Task to complete: Retype the data exactly, from its first line to the line containing "position:absolute; left:20px; top:182px;", including both, and skip any picture.

Code change snippets:
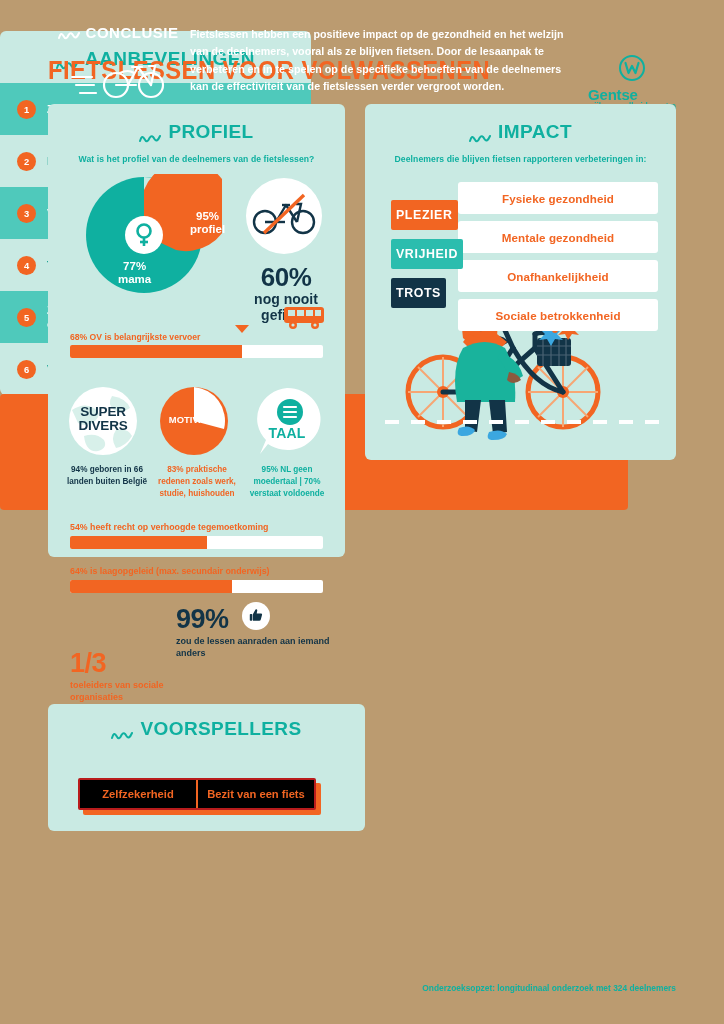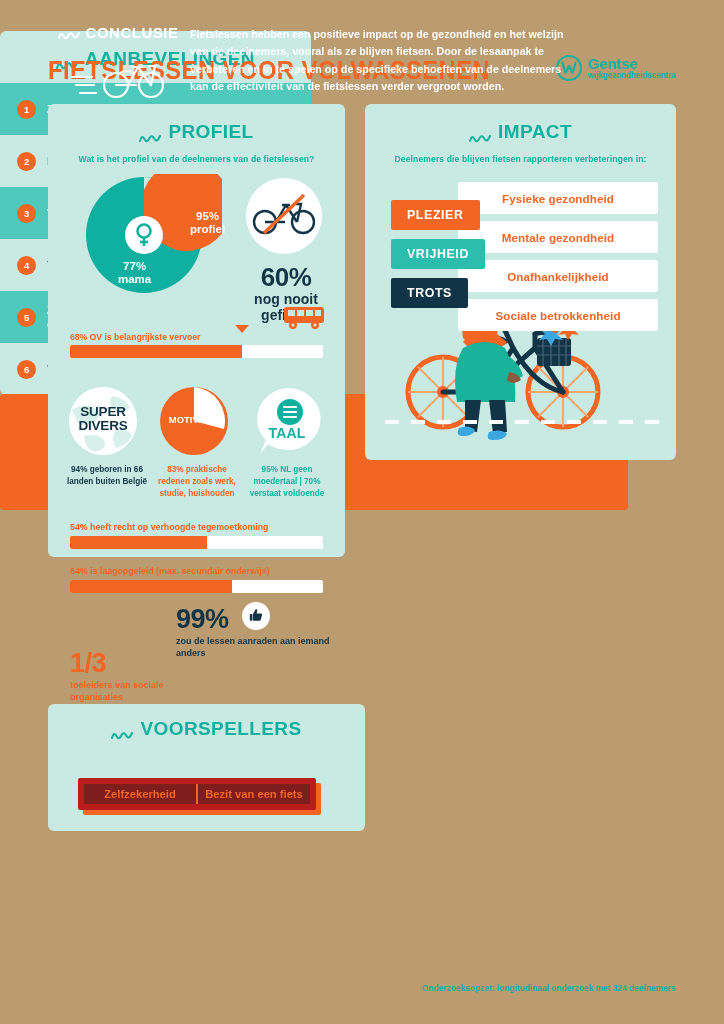--- a/index.html
+++ b/index.html
@@ -12,21 +12,21 @@
   }
   .page { position:absolute; inset:0; }
 
   
   .header { position:absolute; left:48px; top:52px; width:628px; height:36px; display:flex; align-items:center; }
   .title {
     font-size:25px; font-weight:bold; color:#f26522;
     letter-spacing:0.5px; font-stretch:condensed; white-space:nowrap;
     transform:scaleX(0.95); transform-origin:left center;
   }
-  .logo { display:flex; align-items:center; gap:5px; position:absolute; right:0; top:2px; }
+  .logo { display:flex; align-items:center; gap:5px; position:absolute; right:0; top:2px;flex-direction:column; }
   .logo-mark { width:28px; height:28px; flex:none; }
   .logo-txt { line-height:1.0; }
   .logo-name { font-size:15px; font-weight:bold; color:#0fb0a0; letter-spacing:-0.2px; }
   .logo-sub { font-size:8.2px; font-weight:bold; color:#0fb0a0; letter-spacing:-0.1px; margin-top:1px; }
 
   
   .panel { position:absolute; background:#c9eae3; border-radius:6px; }
   #profiel-panel { left:48px; top:104px; width:297px; height:453px; }
   #impact-panel  { left:365px; top:104px; width:311px; height:356px; }
   #aanbev-panel  { left:365px; top:468px; width:311px; height:363px; background:transparent; }
@@ -93,21 +93,21 @@
   #s2-1 .num, #s2-1 .cap { color:#123447; }
   .thumb { position:absolute; left:66px; top:-4px; width:28px; height:28px; border-radius:50%; background:#fff; }
   .thumb svg { position:absolute; left:7px; top:6px; }
 
   
   .impact-cards { position:absolute; left:93px; top:78px; width:200px; }
   .icard { background:#fff; border-radius:3px; height:32px; margin-bottom:7px;
            display:flex; align-items:center; justify-content:center;
            font-size:11.6px; font-weight:bold; color:#f26522; letter-spacing:0.1px; }
   .itag { position:absolute; height:30px; display:flex; align-items:center;
-          padding:0 16px; color:#fff; font-weight:bold; font-size:12.4px; letter-spacing:0.6px; border-radius:2px; }
+          padding:0 5px; color:#fff; font-weight:bold; font-size:12.4px; letter-spacing:0.6px; border-radius:2px; }
   #tag-0 { left:26px; top:96px; background:#f26522; }
   #tag-1 { left:26px; top:135px; background:#2bbdae; }
   #tag-2 { left:26px; top:174px; background:#123447; }
   .illus { position:absolute; left:20px; top:182px; width:282px; height:158px; }
   .roadline { position:absolute; left:0; bottom:20px; width:100%; height:4px;
               background:repeating-linear-gradient(to right,#fff 0 14px,transparent 14px 26px); }
 
   
   .a-head { background:#c9eae3; border-radius:6px 6px 0 0; height:52px; }
   .arow { height:52px; display:flex; align-items:center; padding-left:17px; gap:11px; }
@@ -117,21 +117,21 @@
   .anum { width:19px; height:19px; border-radius:50%; background:#f26522; color:#fff;
           font-size:9.4px; font-weight:bold; display:flex; align-items:center; justify-content:center; flex:none; }
   .atext { font-size:11.3px; font-weight:bold; line-height:1.28; }
   .arow.odd  .atext { color:#fff; }
   .arow.even .atext { color:#0b9c8c; }
 
   
   .vbox-wrap { position:absolute; left:30px; top:74px; width:238px; height:34px; }
   .vshadow { position:absolute; left:5px; top:5px; width:238px; height:32px; background:#f26522; border-radius:2px; }
   .vboxes { position:absolute; left:0; top:0; width:238px; height:32px; display:flex;
-            border:6px solid #b91c1c; border-radius:2px; background:#7f1d1d; }
+            border:2px solid #b91c1c; border-radius:2px; background:#000000; }
   .vbox { flex:1; display:flex; align-items:center; justify-content:center;
           font-size:11.2px; font-weight:bold; color:#f26522; }
   .vbox + .vbox { border-left:2px solid #f26522; }
 
   
   .c-left { position:absolute; left:48px; top:24px; width:140px; text-align:center; }
   .c-title { display:inline-flex; align-items:center; gap:6px; font-size:15px; font-weight:bold; color:#fff; letter-spacing:0.5px; }
   .c-bike { margin-top:10px; }
   .c-text { position:absolute; left:190px; top:26px; width:390px;
             font-size:10.7px; font-weight:bold; color:#fff; line-height:1.62; }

Result of this task:
--- a/index.html
+++ b/index.html
@@ -12,21 +12,21 @@
   }
   .page { position:absolute; inset:0; }
 
   
   .header { position:absolute; left:48px; top:52px; width:628px; height:36px; display:flex; align-items:center; }
   .title {
     font-size:25px; font-weight:bold; color:#f26522;
     letter-spacing:0.5px; font-stretch:condensed; white-space:nowrap;
     transform:scaleX(0.95); transform-origin:left center;
   }
-  .logo { display:flex; align-items:center; gap:5px; position:absolute; right:0; top:2px; }
+  .logo { display:flex; align-items:center; gap:5px; position:absolute; right:0; top:2px;flex-direction:column; }
   .logo-mark { width:28px; height:28px; flex:none; }
   .logo-txt { line-height:1.0; }
   .logo-name { font-size:15px; font-weight:bold; color:#0fb0a0; letter-spacing:-0.2px; }
   .logo-sub { font-size:8.2px; font-weight:bold; color:#0fb0a0; letter-spacing:-0.1px; margin-top:1px; }
 
   
   .panel { position:absolute; background:#c9eae3; border-radius:6px; }
   #profiel-panel { left:48px; top:104px; width:297px; height:453px; }
   #impact-panel  { left:365px; top:104px; width:311px; height:356px; }
   #aanbev-panel  { left:365px; top:468px; width:311px; height:363px; background:transparent; }
@@ -93,21 +93,21 @@
   #s2-1 .num, #s2-1 .cap { color:#123447; }
   .thumb { position:absolute; left:66px; top:-4px; width:28px; height:28px; border-radius:50%; background:#fff; }
   .thumb svg { position:absolute; left:7px; top:6px; }
 
   
   .impact-cards { position:absolute; left:93px; top:78px; width:200px; }
   .icard { background:#fff; border-radius:3px; height:32px; margin-bottom:7px;
            display:flex; align-items:center; justify-content:center;
            font-size:11.6px; font-weight:bold; color:#f26522; letter-spacing:0.1px; }
   .itag { position:absolute; height:30px; display:flex; align-items:center;
-          padding:0 16px; color:#fff; font-weight:bold; font-size:12.4px; letter-spacing:0.6px; border-radius:2px; }
+          padding:0 5px; color:#fff; font-weight:bold; font-size:12.4px; letter-spacing:0.6px; border-radius:2px; }
   #tag-0 { left:26px; top:96px; background:#f26522; }
   #tag-1 { left:26px; top:135px; background:#2bbdae; }
   #tag-2 { left:26px; top:174px; background:#123447; }
   .illus { position:absolute; left:20px; top:182px; width:282px; height:158px; }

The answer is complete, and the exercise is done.